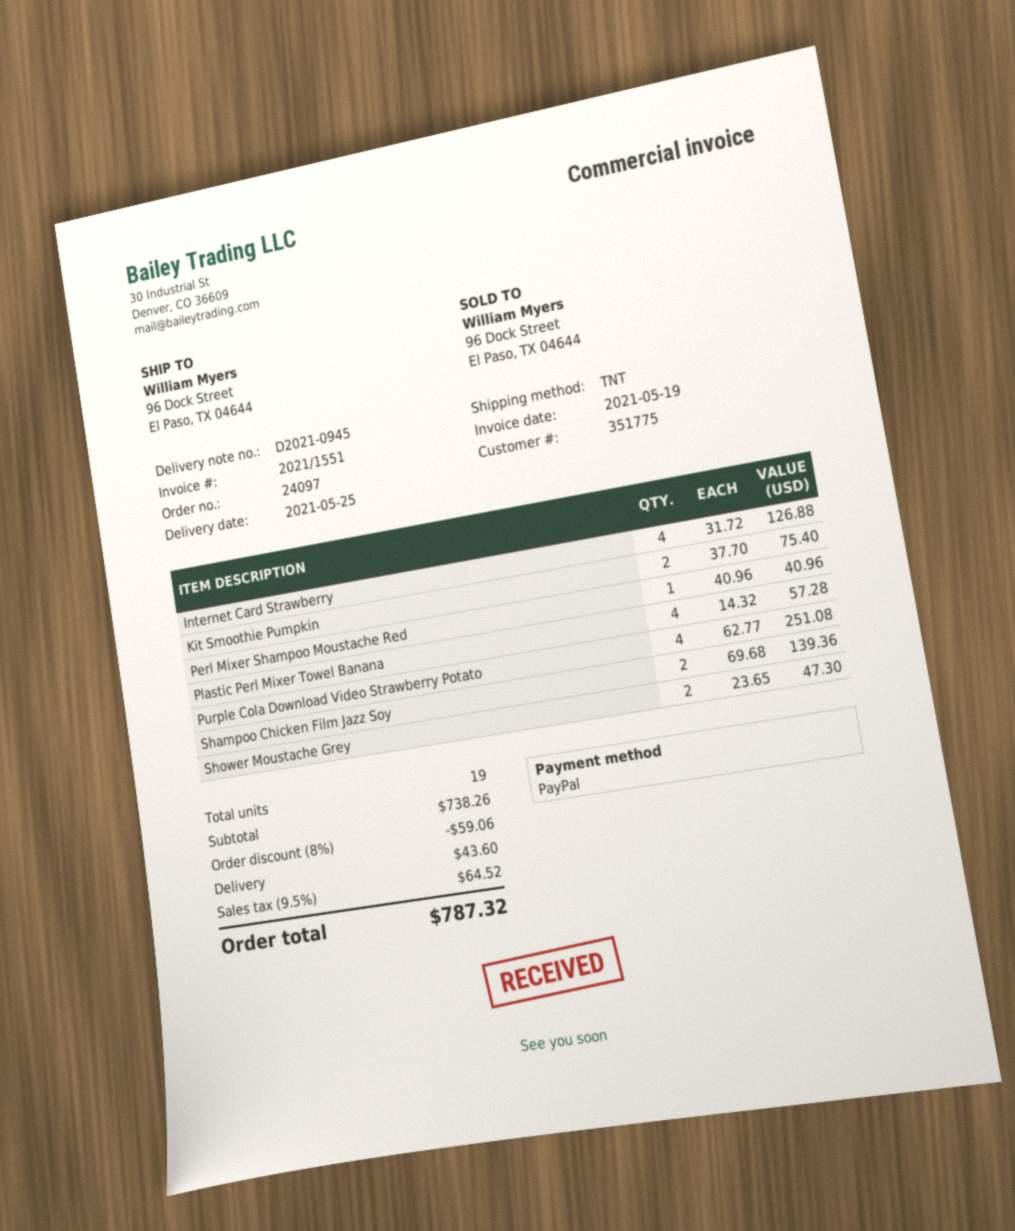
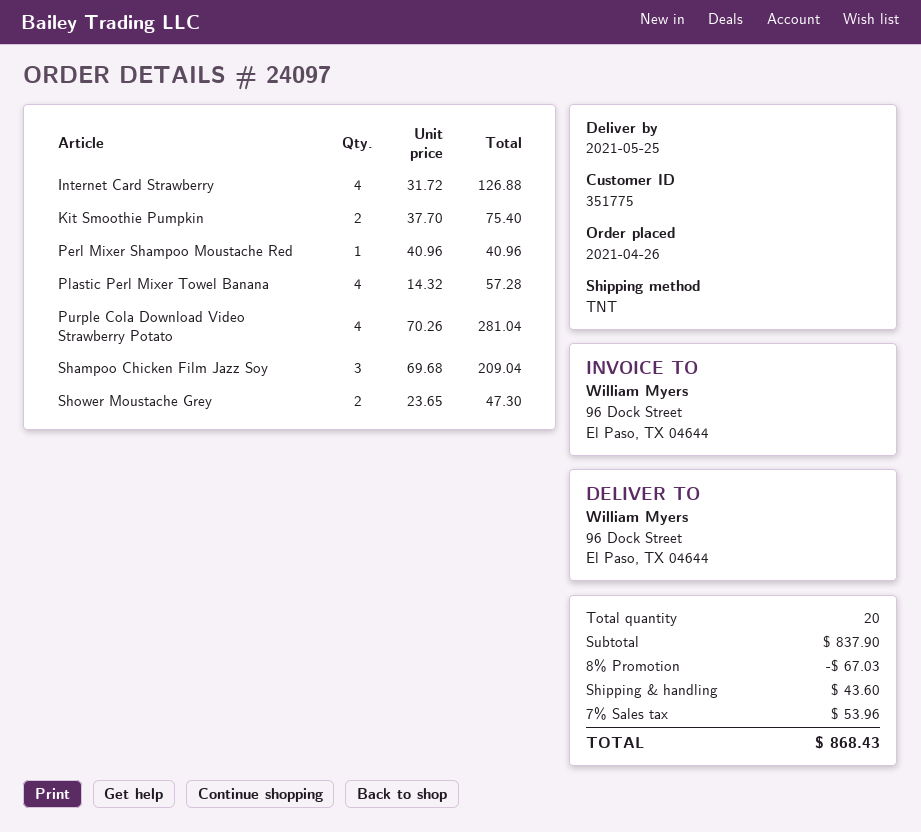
Purple Cola Download Video Strawberry Potato: 4 x 62.77 = 251.08 -> 4 x 70.26 = 281.04
Shampoo Chicken Film Jazz Soy: 2 x 69.68 = 139.36 -> 3 x 69.68 = 209.04
total quantity: 19 -> 20
subtotal: 738.26 -> 837.90
discount: 8% = 59.06 -> 8% = 67.03
tax: 9.5% = 64.52 -> 7% = 53.96
total: 787.32 -> 868.43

## [Task prompt]
An exact copy of every line above is needed, without the images.

## [Exercise response]
Purple Cola Download Video Strawberry Potato: 4 x 62.77 = 251.08 -> 4 x 70.26 = 281.04
Shampoo Chicken Film Jazz Soy: 2 x 69.68 = 139.36 -> 3 x 69.68 = 209.04
total quantity: 19 -> 20
subtotal: 738.26 -> 837.90
discount: 8% = 59.06 -> 8% = 67.03
tax: 9.5% = 64.52 -> 7% = 53.96
total: 787.32 -> 868.43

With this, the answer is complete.